Такая аналогия смутила ребят. Не сокрушила, нет, а именно смутила. До некоторой степени. А Мельникову показалось, что лекция его до абсурда неуместна здесь… что ребятам неловко за него!
– И что… помогали они? Ихние забастовки?
– трусливо вобрал Сыромятников голову в плечи. Ответа не последовало.
– Предлагаю "не удлинять плохое", как говорили древние. Не слишком это порядочно - сводить счеты с женщиной, у которой сдали нервы. А?
– Илья Семенович оглядел их всех еще раз и повернулся, чтобы уйти восвояси: аргументы он исчерпал, а если они не сработали, сцена становилась глупой.
Но тут он увидел бегущую сюда Наташу. Ребята насторожились, переглянулись: теперь учителей двое, они будут снимать стружку основательнее, злее… За ворону, за срыв уроков вчера и сегодня, за все…

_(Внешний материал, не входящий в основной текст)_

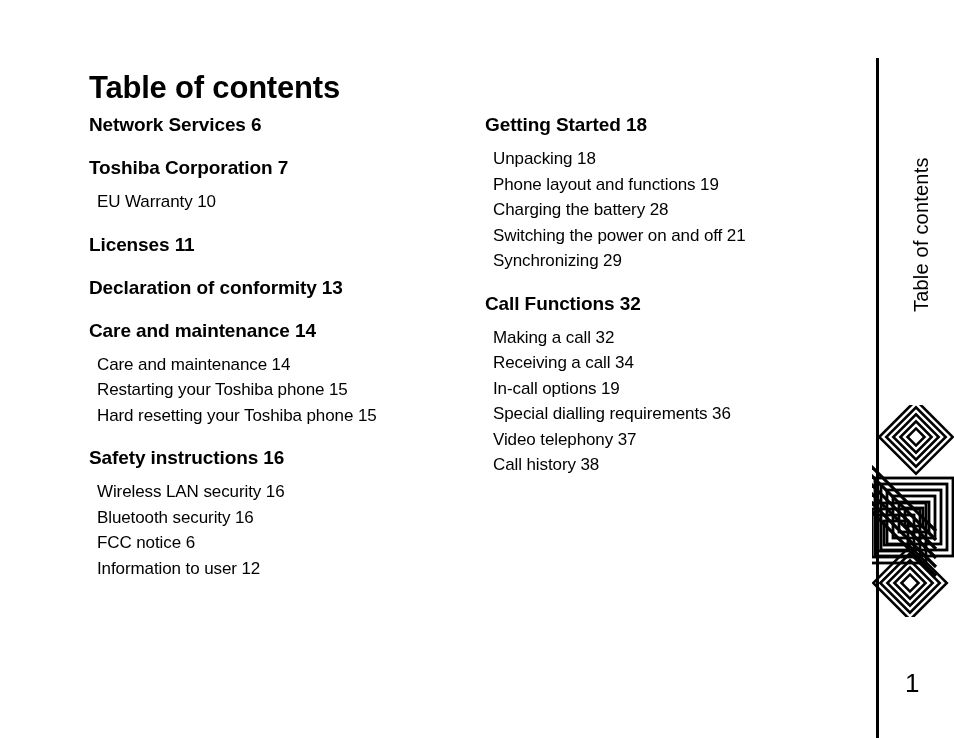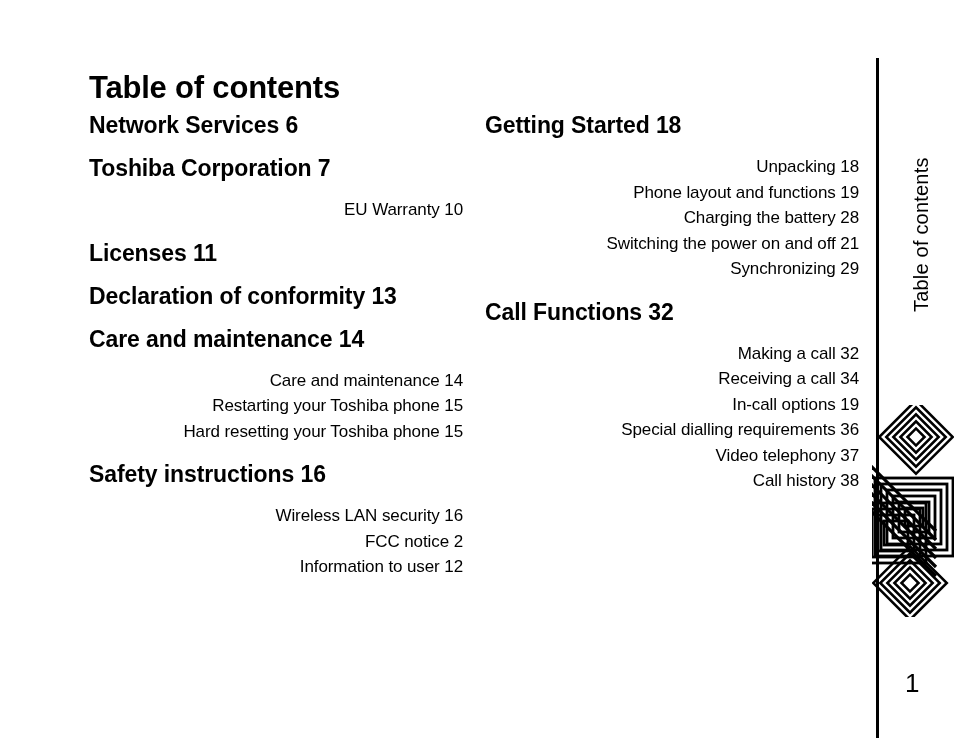--- a/index.html
+++ b/index.html
@@ -50,7 +50,7 @@
   .toc-group:last-child { margin-bottom: 0; }
 
   .toc-heading {
-    font-size: 23px;
+    font-size: 19px;
     font-weight: bold;
     line-height: 26px;
     white-space: nowrap;

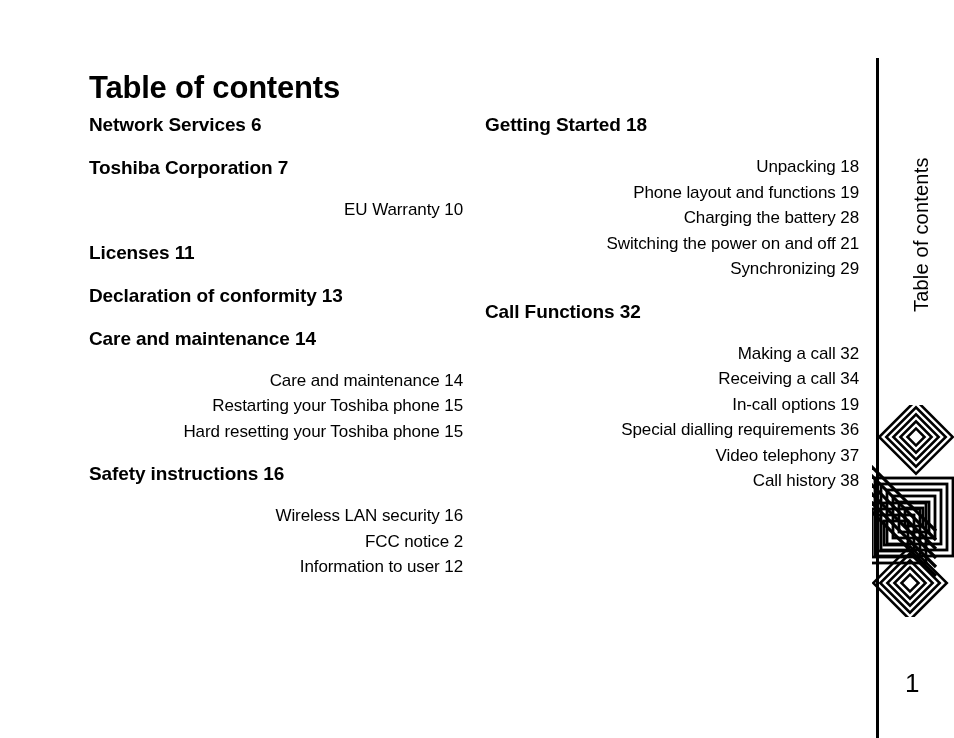--- a/index.html
+++ b/index.html
@@ -57,10 +57,9 @@
     letter-spacing: -0.1px;
   }
   .toc-sub-list {
-    margin: 16px;
+    margin: 8px;
     padding: 0;
     list-style: none;
-    text-align: right;
   }
   .toc-sub {
     font-size: 17px;

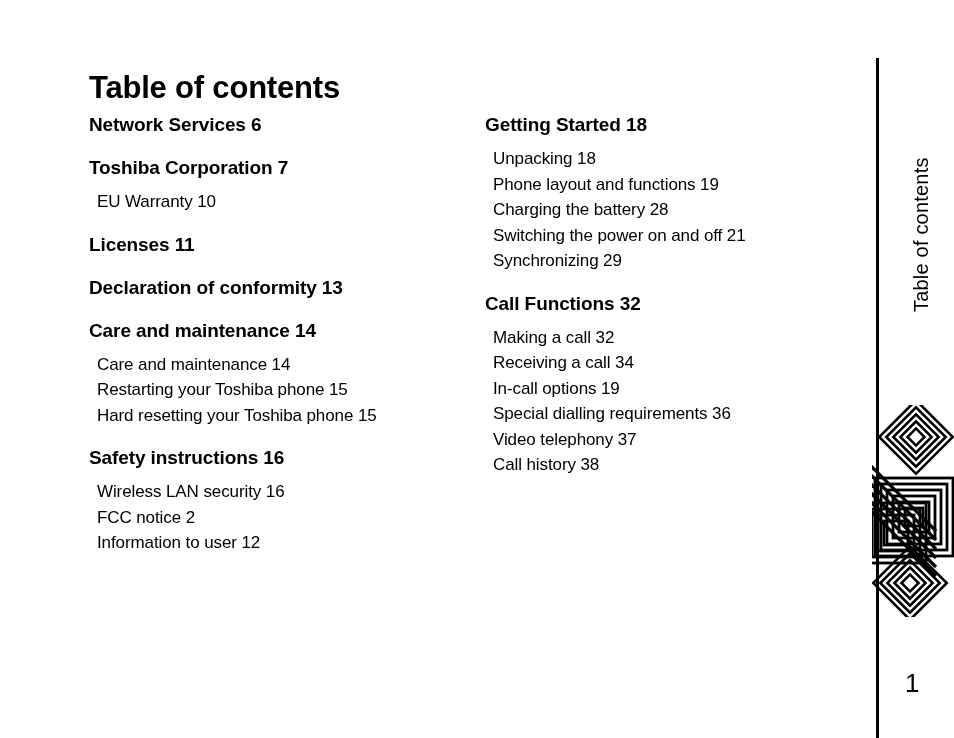--- a/index.html
+++ b/index.html
@@ -150,6 +150,7 @@
         <div class="toc-heading">Safety instructions 16</div>
         <ul class="toc-sub-list">
           <li class="toc-sub">Wireless LAN security 16</li>
+          <li class="toc-sub">Bluetooth security 16</li>
           <li class="toc-sub">FCC notice 2</li>
           <li class="toc-sub">Information to user 12</li>
         </ul>

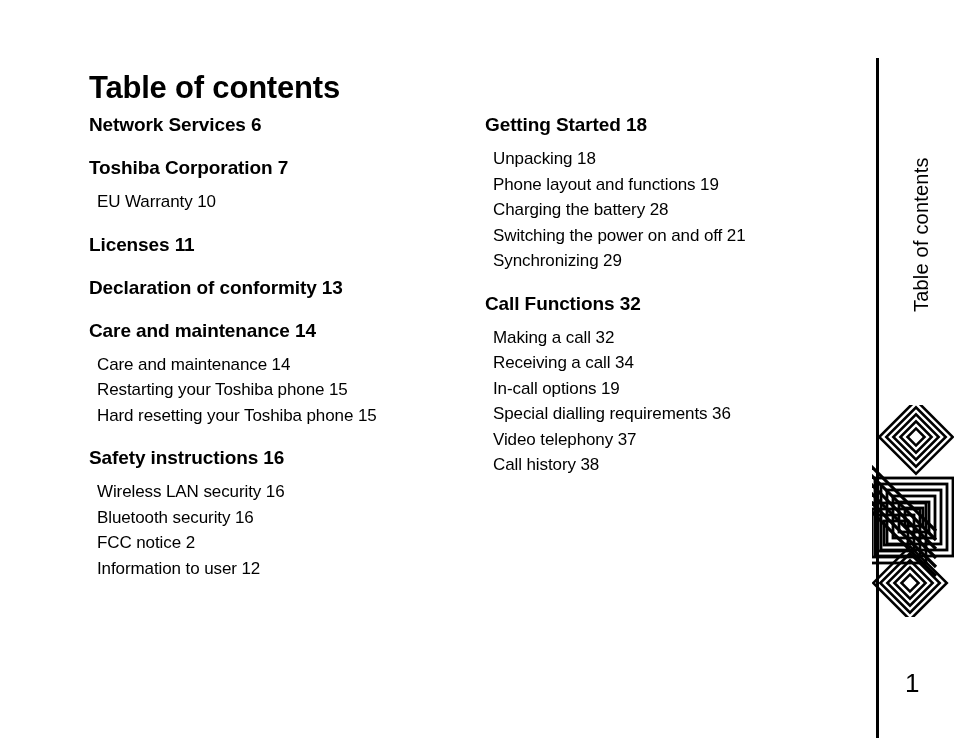--- a/index.html
+++ b/index.html
@@ -151,7 +151,7 @@
         <ul class="toc-sub-list">
           <li class="toc-sub">Wireless LAN security 16</li>
           <li class="toc-sub">Bluetooth security 16</li>
-          <li class="toc-sub">FCC notice 2</li>
+          <li class="toc-sub">FCC notice 6</li>
           <li class="toc-sub">Information to user 12</li>
         </ul>
       </div>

Наталья Сергеевна была, как и Мельников, без пальто, но не мерзла - от возбуждения. Блестя сухими глазами, она сказала легко, точно выдохнула:
– Я хочу сказать… Вы простите меня, ребята. Я была неправа!
И - девятый "В" дрогнул: в школе тех лет нечасто слышали такое от учителей, не заведено было. Произошло замешательство.
– Да что вы, Наталья Сергеевна!
– хором заговорили девочки, светлея и сконфуживаясь.
– Да что вы… - заворчали себе под нос мальчишки.
– Нет, вы тоже свинтусы порядочные, конечно, но и я виновата…
Срывающийся голос откуда-то сверху сказал взволнованно:
– Это я виноват! Ворона-то - моя…
Все задрали головы и увидели забытого наверху Генку. Он еще что-то пытался сказать, спускаясь с лестницы, но все потонуло во взрыве смеха по его адресу. Обрадовался разрядке девятый "В"!…
– А я на Сыромятникова подумала!
– Что вы, Наталья Сергеевна, я ж по крупному рогатому скоту!
…Мельников, стоя спиной к ним, завязывал шнурок на ботинке и горевал о том, что сполна избавиться теперь от жидкой глины, на обувь налипшей, получится только дома; а как в этом виде на уроки являться? Ветер трепал его шарф и волосы. У него было такое чувство - неразумное, конечно, но противное, - будто вся компания смеется над ним. И Наташа тоже.
Потом урок английского шел своим чередом. Зная, что они похитили у Натальи Сергеевны уйму времени, ребята старались компенсировать это утроенным вниманием и активностью.
– What is the English for 5) … ехать верхом?
– спрашивала звонко Наташа.
В приливе симпатии к ней поднимался лес рук. Все почему-то знали, как будет "ехать верхом"!
– To ride-rode-ridden!
– бодро рапортовал Сыромятников. Даже он знал!